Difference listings
════════
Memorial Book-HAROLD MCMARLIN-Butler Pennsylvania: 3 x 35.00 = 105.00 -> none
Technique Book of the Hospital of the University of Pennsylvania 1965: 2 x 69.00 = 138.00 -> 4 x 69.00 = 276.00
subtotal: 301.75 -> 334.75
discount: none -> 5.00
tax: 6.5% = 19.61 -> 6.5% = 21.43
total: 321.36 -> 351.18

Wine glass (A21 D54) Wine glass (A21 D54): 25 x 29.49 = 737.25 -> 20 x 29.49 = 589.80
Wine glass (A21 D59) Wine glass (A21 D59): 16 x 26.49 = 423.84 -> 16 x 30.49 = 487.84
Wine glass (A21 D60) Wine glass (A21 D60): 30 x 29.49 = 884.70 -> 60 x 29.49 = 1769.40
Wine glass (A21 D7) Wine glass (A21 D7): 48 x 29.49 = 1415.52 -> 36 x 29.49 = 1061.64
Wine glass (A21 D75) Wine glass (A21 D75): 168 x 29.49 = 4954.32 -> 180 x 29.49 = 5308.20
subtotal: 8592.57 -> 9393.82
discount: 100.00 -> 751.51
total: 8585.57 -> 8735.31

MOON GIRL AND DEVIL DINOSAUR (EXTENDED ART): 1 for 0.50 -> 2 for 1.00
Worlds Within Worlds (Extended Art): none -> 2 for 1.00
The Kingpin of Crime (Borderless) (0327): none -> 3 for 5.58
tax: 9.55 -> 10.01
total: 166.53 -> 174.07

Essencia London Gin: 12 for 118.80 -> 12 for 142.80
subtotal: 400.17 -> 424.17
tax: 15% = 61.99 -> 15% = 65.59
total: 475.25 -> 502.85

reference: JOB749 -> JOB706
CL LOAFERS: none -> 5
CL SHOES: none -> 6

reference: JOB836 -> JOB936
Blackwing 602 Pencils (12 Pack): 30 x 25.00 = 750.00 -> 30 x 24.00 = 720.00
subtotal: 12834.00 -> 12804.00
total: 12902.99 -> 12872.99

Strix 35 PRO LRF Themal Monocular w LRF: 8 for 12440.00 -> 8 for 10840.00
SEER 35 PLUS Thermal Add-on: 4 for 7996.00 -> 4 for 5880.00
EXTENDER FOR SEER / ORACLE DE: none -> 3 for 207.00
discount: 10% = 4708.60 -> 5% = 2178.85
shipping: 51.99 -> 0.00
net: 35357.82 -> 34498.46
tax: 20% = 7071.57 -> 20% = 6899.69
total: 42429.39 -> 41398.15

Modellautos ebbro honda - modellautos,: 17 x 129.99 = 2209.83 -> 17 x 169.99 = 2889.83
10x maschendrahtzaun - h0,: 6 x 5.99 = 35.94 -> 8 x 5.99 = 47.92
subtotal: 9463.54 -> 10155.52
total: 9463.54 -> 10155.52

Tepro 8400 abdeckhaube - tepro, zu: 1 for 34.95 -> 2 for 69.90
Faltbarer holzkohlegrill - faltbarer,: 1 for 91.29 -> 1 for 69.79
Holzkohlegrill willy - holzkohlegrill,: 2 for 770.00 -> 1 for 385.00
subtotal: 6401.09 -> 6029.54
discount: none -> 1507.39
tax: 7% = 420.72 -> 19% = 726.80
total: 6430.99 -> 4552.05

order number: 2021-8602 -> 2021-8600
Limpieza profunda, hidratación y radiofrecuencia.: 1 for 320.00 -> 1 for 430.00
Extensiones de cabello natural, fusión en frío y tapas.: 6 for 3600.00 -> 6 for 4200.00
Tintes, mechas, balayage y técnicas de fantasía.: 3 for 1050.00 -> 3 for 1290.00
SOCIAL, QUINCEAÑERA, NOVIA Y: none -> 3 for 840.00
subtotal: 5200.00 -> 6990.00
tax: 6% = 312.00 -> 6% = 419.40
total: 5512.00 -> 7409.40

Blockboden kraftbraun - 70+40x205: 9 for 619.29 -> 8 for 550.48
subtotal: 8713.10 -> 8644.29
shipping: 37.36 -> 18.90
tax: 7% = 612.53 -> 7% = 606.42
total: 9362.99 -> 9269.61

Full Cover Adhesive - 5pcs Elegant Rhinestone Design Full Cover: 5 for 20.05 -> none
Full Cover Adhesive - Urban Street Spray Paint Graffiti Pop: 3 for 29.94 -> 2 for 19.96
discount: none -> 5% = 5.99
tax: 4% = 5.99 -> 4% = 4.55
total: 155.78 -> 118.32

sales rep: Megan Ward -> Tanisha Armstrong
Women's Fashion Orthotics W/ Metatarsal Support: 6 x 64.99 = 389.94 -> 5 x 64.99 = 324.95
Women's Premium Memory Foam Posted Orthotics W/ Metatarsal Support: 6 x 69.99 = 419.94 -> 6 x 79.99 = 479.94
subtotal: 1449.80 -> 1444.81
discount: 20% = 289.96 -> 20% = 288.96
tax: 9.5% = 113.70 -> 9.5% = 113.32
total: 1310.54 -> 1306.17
════════
What to do => Find each line in the records holding the string "Adhesive" and show it.

Exercise output =>
Full Cover Adhesive - 5pcs Elegant Rhinestone Design Full Cover: 5 for 20.05 -> none
Full Cover Adhesive - Urban Street Spray Paint Graffiti Pop: 3 for 29.94 -> 2 for 19.96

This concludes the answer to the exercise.